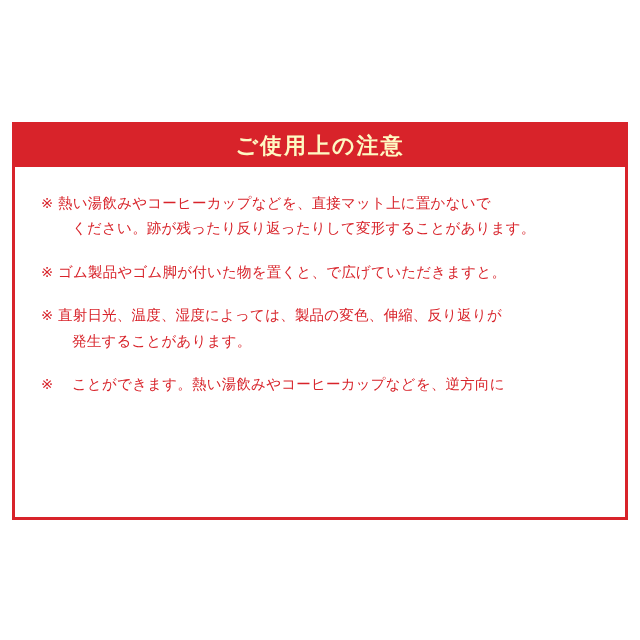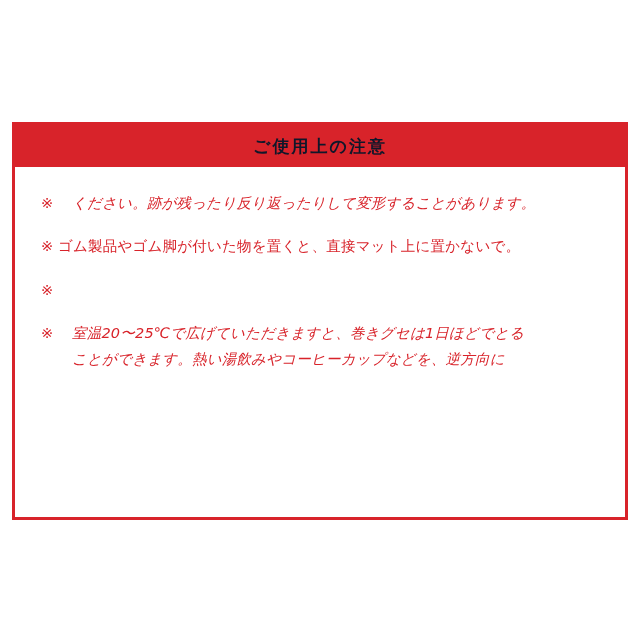--- a/index.html
+++ b/index.html
@@ -25,26 +25,26 @@
     top: 122px;
     width: 616px;
     height: 398px;
     box-sizing: border-box;
     border: 3px solid #d8232a;
     background: #ffffff;
   }
   .notice-header {
     height: 42px;
     background: #d8232a;
-    color: #0f172a;
+    color: #fef9c3;
     display: flex;
     align-items: center;
     justify-content: center;
     letter-spacing: 2px;
-    font-size: 17px;
+    font-size: 22px;
     font-weight: bold;
   }
   .notice-body {
     padding: 24px 26px 0 26px;
     color: #d8232a;
   }
   .note-item {
     display: flex;
     align-items: flex-start;
     margin-bottom: 18px;
@@ -59,56 +59,57 @@
   }
   .note-lines {
     flex: 1 1 auto;
   }
   .note-line {
     white-space: pre;
     letter-spacing: 0.2px;
   }
   .note-line.indent-1 {
     padding-left: 14px;
-    font-style: italic;
   }
 </style>
 </head>
 <body>
 
 <div class="page">
   <div class="notice-card">
     <div class="notice-header">
       <span>ご使用上の注意</span>
     </div>
     <div class="notice-body">
 
       <div class="note-item">
         <span class="note-marker">※</span>
         <div class="note-lines">
+          <div class="note-line">熱い湯飲みやコーヒーカップなどを、直接マット上に置かないで</div>
           <div class="note-line indent-1">ください。跡が残ったり反り返ったりして変形することがあります。</div>
         </div>
       </div>
 
       <div class="note-item">
         <span class="note-marker">※</span>
         <div class="note-lines">
-          <div class="note-line">ゴム製品やゴム脚が付いた物を置くと、直接マット上に置かないで。</div>
+          <div class="note-line">ゴム製品やゴム脚が付いた物を置くと、で広げていただきますと。</div>
         </div>
       </div>
 
       <div class="note-item">
         <span class="note-marker">※</span>
         <div class="note-lines">
+          <div class="note-line">直射日光、温度、湿度によっては、製品の変色、伸縮、反り返りが</div>
+          <div class="note-line indent-1">発生することがあります。</div>
         </div>
       </div>
 
       <div class="note-item">
         <span class="note-marker">※</span>
         <div class="note-lines">
-          <div class="note-line indent-1">室温20〜25℃で広げていただきますと、巻きグセは1日ほどでとる</div>
           <div class="note-line indent-1">ことができます。熱い湯飲みやコーヒーカップなどを、逆方向に</div>
         </div>
       </div>
 
     </div>
   </div>
 </div>
 
 </body></html>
______
• [Task details]:
Restate every record above word for word, without images.

• [Answer box]:
--- a/index.html
+++ b/index.html
@@ -25,26 +25,26 @@
     top: 122px;
     width: 616px;
     height: 398px;
     box-sizing: border-box;
     border: 3px solid #d8232a;
     background: #ffffff;
   }
   .notice-header {
     height: 42px;
     background: #d8232a;
-    color: #0f172a;
+    color: #fef9c3;
     display: flex;
     align-items: center;
     justify-content: center;
     letter-spacing: 2px;
-    font-size: 17px;
+    font-size: 22px;
     font-weight: bold;
   }
   .notice-body {
     padding: 24px 26px 0 26px;
     color: #d8232a;
   }
   .note-item {
     display: flex;
     align-items: flex-start;
     margin-bottom: 18px;
@@ -59,56 +59,57 @@
   }
   .note-lines {
     flex: 1 1 auto;
   }
   .note-line {
     white-space: pre;
     letter-spacing: 0.2px;
   }
   .note-line.indent-1 {
     padding-left: 14px;
-    font-style: italic;
   }
 </style>
 </head>
 <body>
 
 <div class="page">
   <div class="notice-card">
     <div class="notice-header">
       <span>ご使用上の注意</span>
     </div>
     <div class="notice-body">
 
       <div class="note-item">
         <span class="note-marker">※</span>
         <div class="note-lines">
+          <div class="note-line">熱い湯飲みやコーヒーカップなどを、直接マット上に置かないで</div>
           <div class="note-line indent-1">ください。跡が残ったり反り返ったりして変形することがあります。</div>
         </div>
       </div>
 
       <div class="note-item">
         <span class="note-marker">※</span>
         <div class="note-lines">
-          <div class="note-line">ゴム製品やゴム脚が付いた物を置くと、直接マット上に置かないで。</div>
+          <div class="note-line">ゴム製品やゴム脚が付いた物を置くと、で広げていただきますと。</div>
         </div>
       </div>
 
       <div class="note-item">
         <span class="note-marker">※</span>
         <div class="note-lines">
+          <div class="note-line">直射日光、温度、湿度によっては、製品の変色、伸縮、反り返りが</div>
+          <div class="note-line indent-1">発生することがあります。</div>
         </div>
       </div>
 
       <div class="note-item">
         <span class="note-marker">※</span>
         <div class="note-lines">
-          <div class="note-line indent-1">室温20〜25℃で広げていただきますと、巻きグセは1日ほどでとる</div>
           <div class="note-line indent-1">ことができます。熱い湯飲みやコーヒーカップなどを、逆方向に</div>
         </div>
       </div>
 
     </div>
   </div>
 </div>
 
 </body></html>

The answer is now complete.